The war in Gaza began when Hamas-led militants attacked southern Israel on Oct. 7, killing about 1,200 people and capturing 253 hostages, according to Israeli tallies.
In retaliation, Israel launched a military assault on Gaza that health authorities say has killed more than 27,000 Palestinians, with thousands more bodies feared lost amid the ruins.
Israel initially stormed northern Gaza and urged residents there to head for so-called safe zones in the south. However, Israeli forces have also targeted those same areas as they shift their offensive south toward Rafah.
“We’re exhausted. Seriously, we’re exhausted. Israel can do whatever it wants. I’m sitting in my tent. I’ll die in my tent,” said Jihan al-Hawajri, who fled multiple times from the far north down the length of the Gaza Strip and now lives with 30 relatives in a tent.
Rafah lies trapped between Egypt to the south, the Mediterranean Sea to the west, Israel to its east and Israeli troops to its north.
Many Palestinians in Rafah came from Gaza City and other parts of the north and want to return there. But so far Israel has shown no willingness to allow a mass movement back north, where it says its troops largely have operational control but still fight pockets of Hamas fighters.
Detailed map showing pre-war Gaza Strip:
Egypt has staunchly refused any exodus of Palestinians onto its soil, fearing Israel will not allow them to return. Israel is not likely to let hundreds of thousands of Palestinians take shelter on its own territory.
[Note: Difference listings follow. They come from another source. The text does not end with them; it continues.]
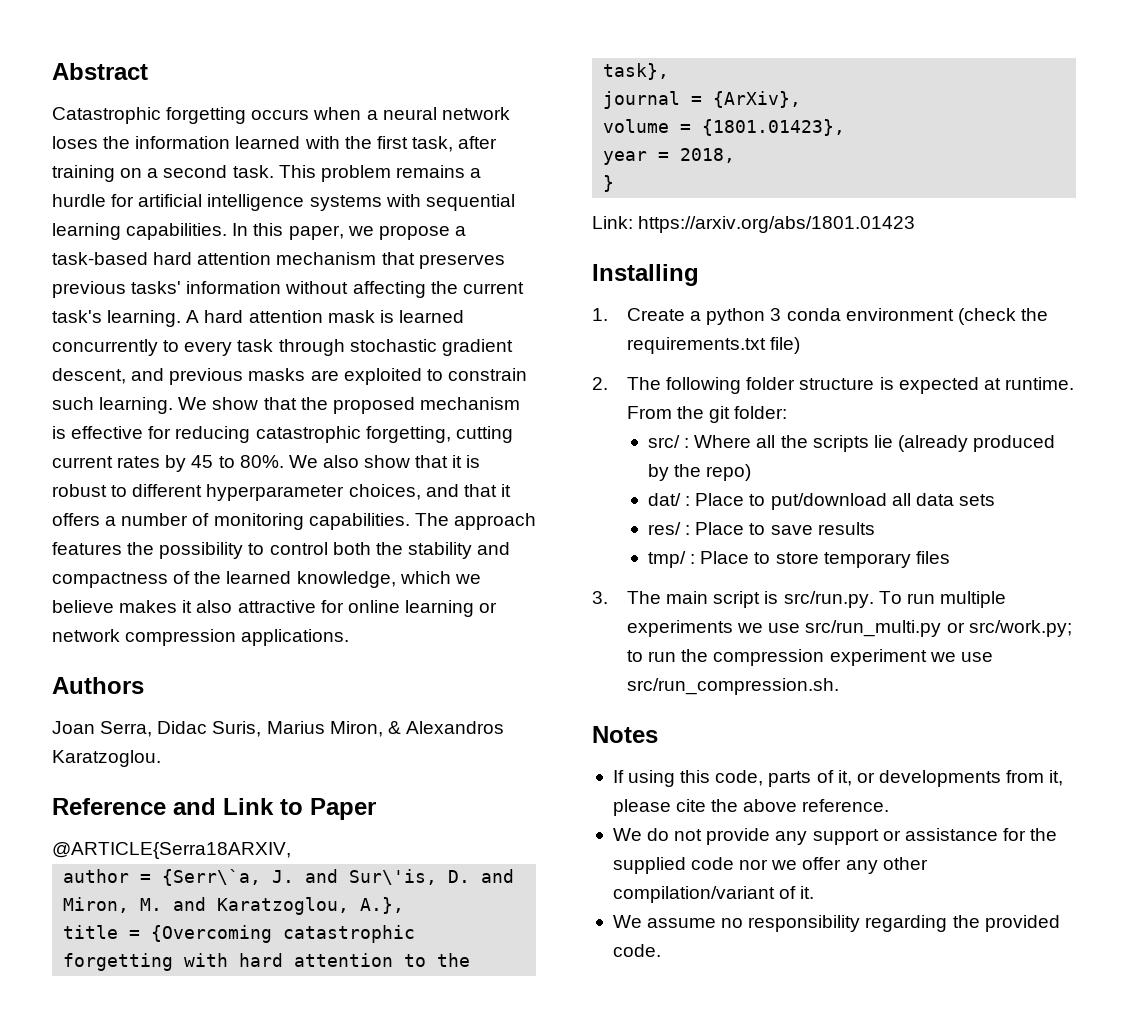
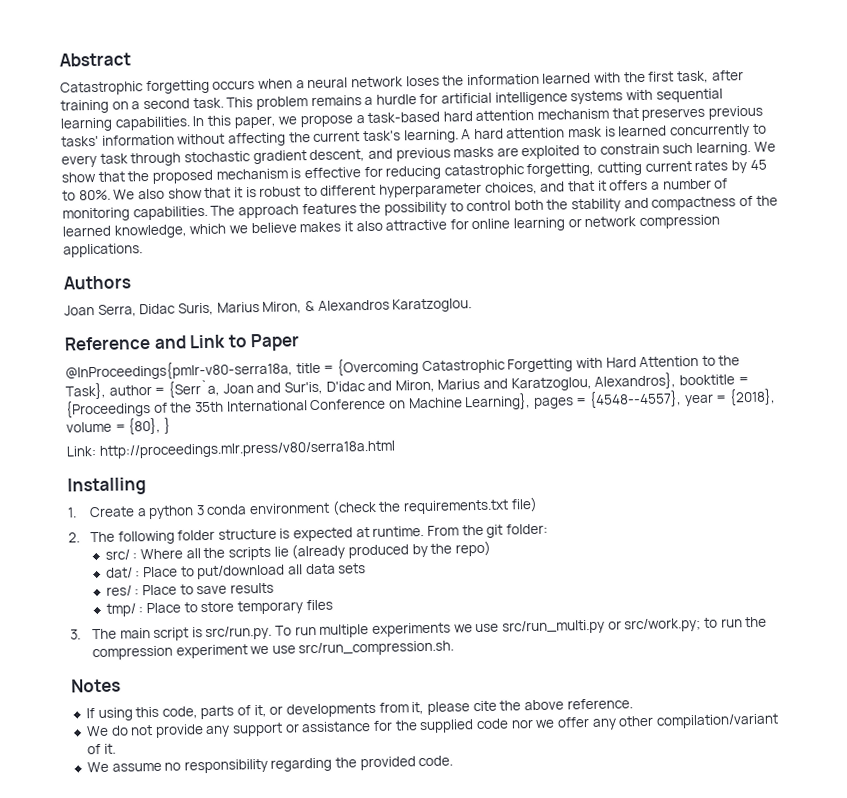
- @ARTICLE{Serra18ARXIV,
- author = {Serr\`a, J. and Sur\'is, D. and Miron, M. and Karatzoglou, A.},
- title = {Overcoming catastrophic forgetting with hard attention to the task},
- journal = {ArXiv},
- volume = {1801.01423},
- year = 2018,
- }
+ @InProceedings{pmlr-v80-serra18a, title = {Overcoming Catastrophic Forgetting with Hard Attention to the Task}, author = {Serr`a, Joan and Sur'is, D'idac and Miron, Marius and Karatzoglou, Alexandros}, booktitle = {Proceedings of the 35th International Conference on Machine Learning}, pages = {4548--4557}, year = {2018}, volume = {80}, }
- Link: https://arxiv.org/abs/1801.01423
+ Link: http://proceedings.mlr.press/v80/serra18a.html

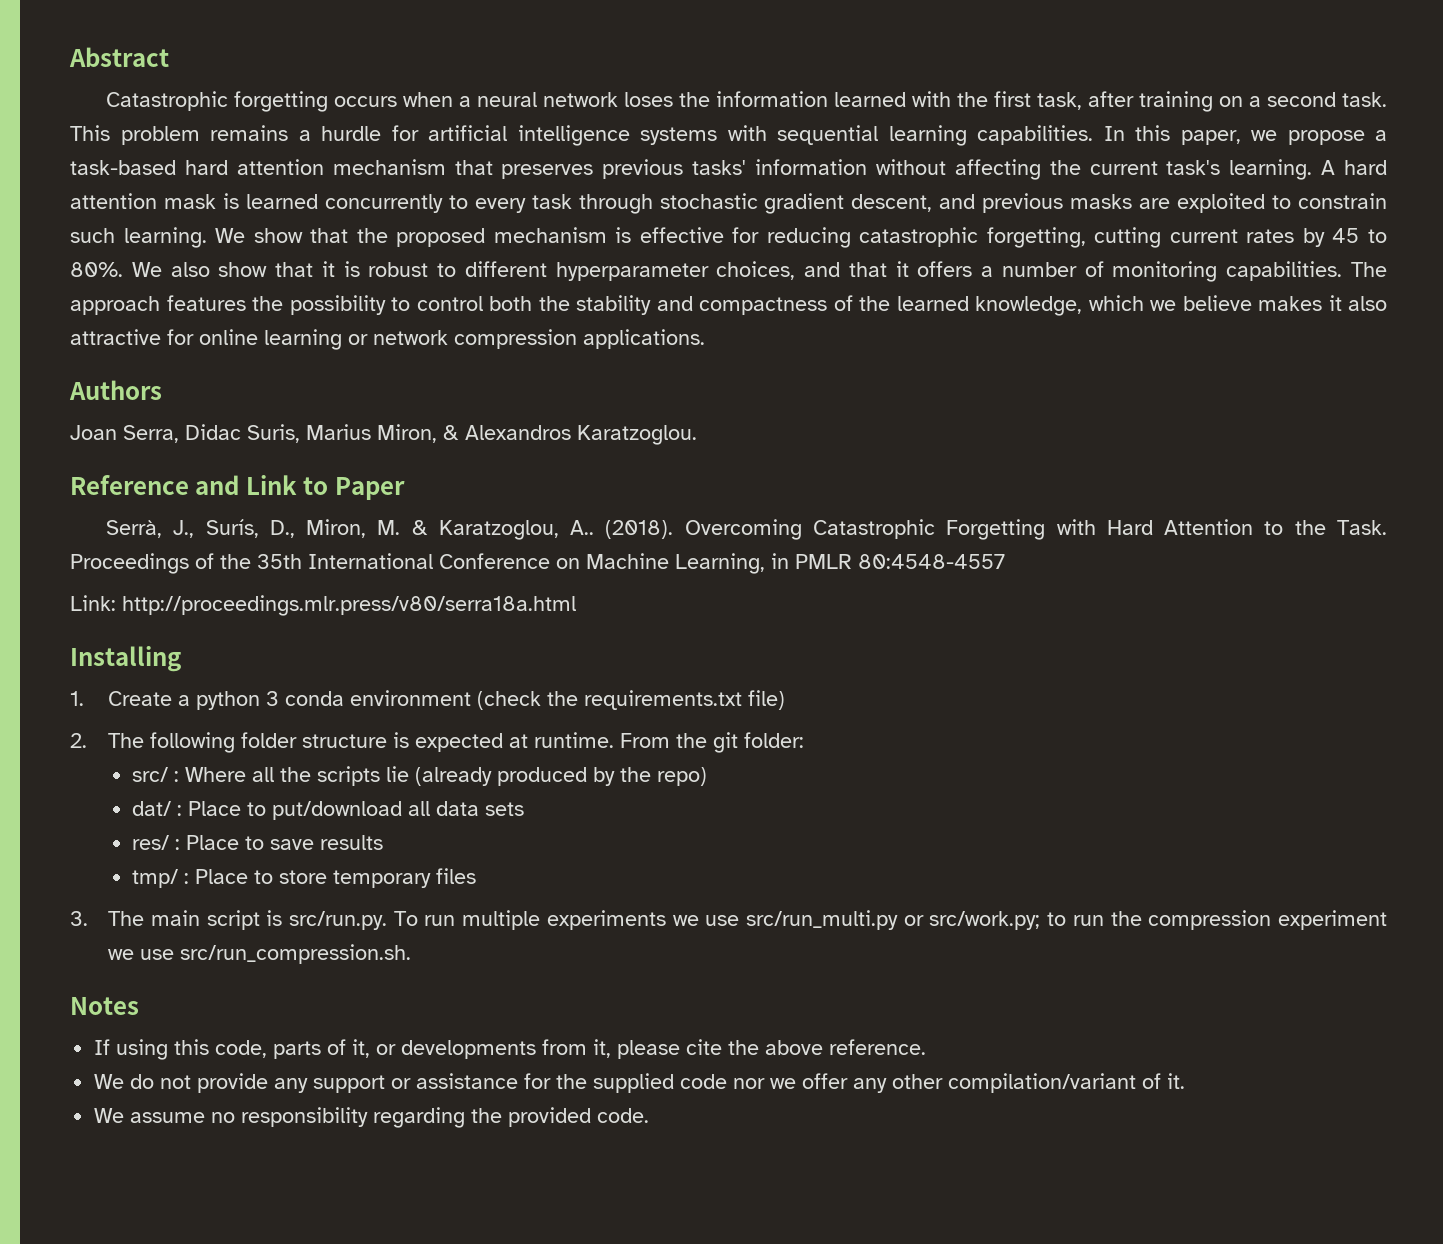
- @InProceedings{pmlr-v80-serra18a, title = {Overcoming Catastrophic Forgetting with Hard Attention to the Task}, author = {Serr`a, Joan and Sur'is, D'idac and Miron, Marius and Karatzoglou, Alexandros}, booktitle = {Proceedings of the 35th International Conference on Machine Learning}, pages = {4548--4557}, year = {2018}, volume = {80}, }
+ Serrà, J., Surís, D., Miron, M. & Karatzoglou, A.. (2018). Overcoming Catastrophic Forgetting with Hard Attention to the Task. Proceedings of the 35th International Conference on Machine Learning, in PMLR 80:4548-4557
“We want to go back to Gaza City. That’s our home,” said Najah Hasheasho, who is sheltering in Rafah with her family.
A neighbour in the camp, Nahed Abu Asi, said that like many, he believes Israel wants to push the population into Egypt permanently.
“We won’t go into Egypt,” he said. “We’ll make our way back to Gaza City and die there — or in any place on the soil of Gaza.”